:: THE TASK ::
After finding the line that contains "rossa regalata dalla", give again that line and each one following it, exactly, until the records end.

:: Edit difference data ::

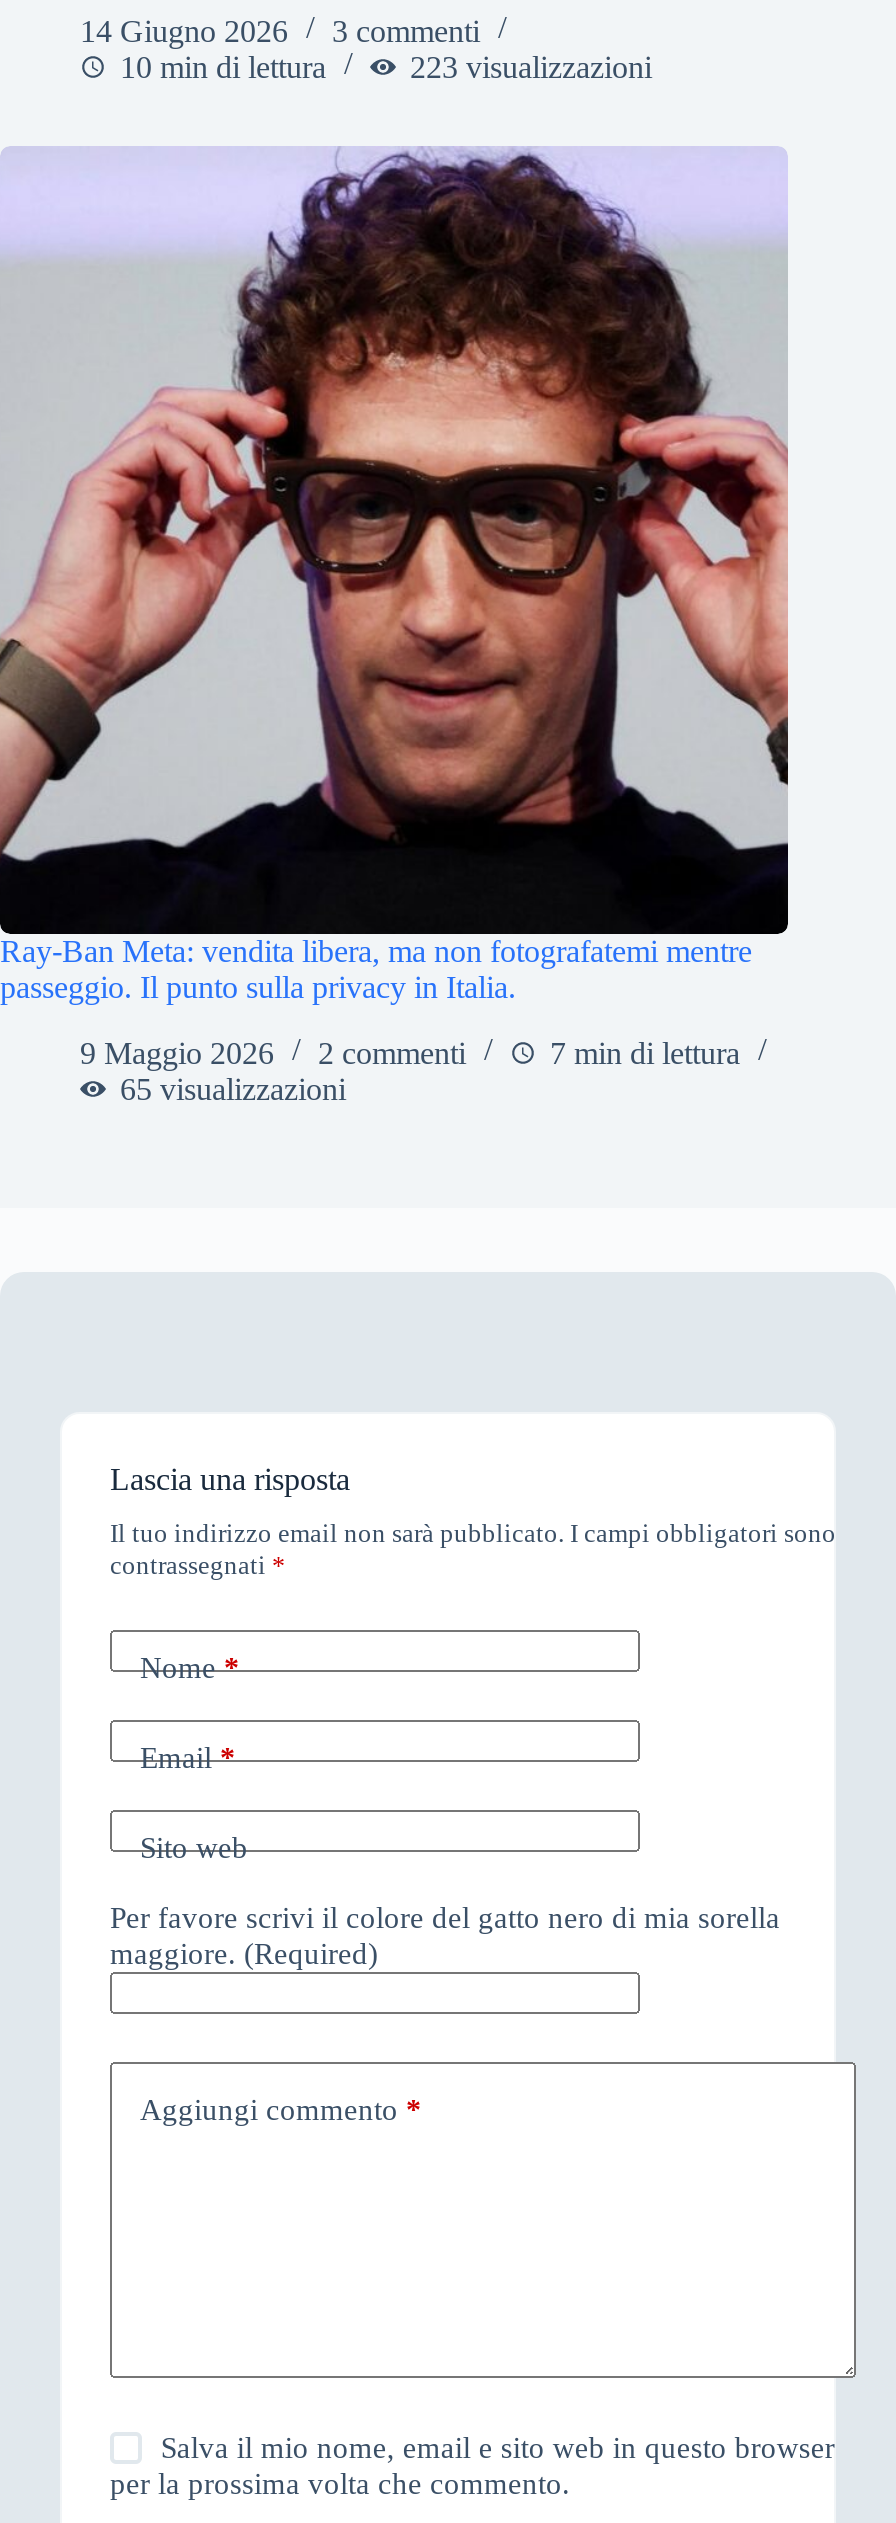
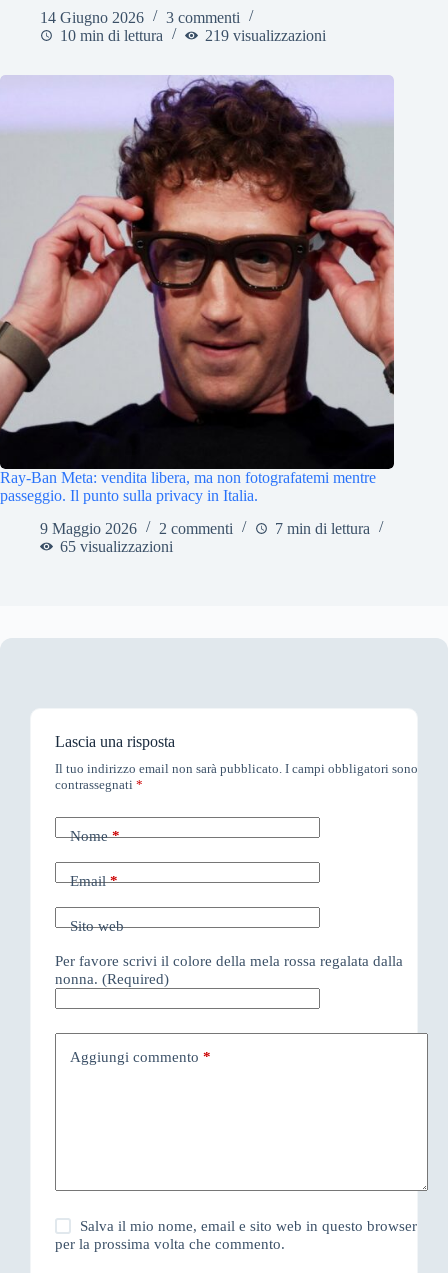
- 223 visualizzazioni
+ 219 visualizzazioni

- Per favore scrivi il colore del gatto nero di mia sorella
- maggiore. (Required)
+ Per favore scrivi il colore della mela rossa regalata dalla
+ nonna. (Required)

:: YOUR RESPONSE ::
+ Per favore scrivi il colore della mela rossa regalata dalla
+ nonna. (Required)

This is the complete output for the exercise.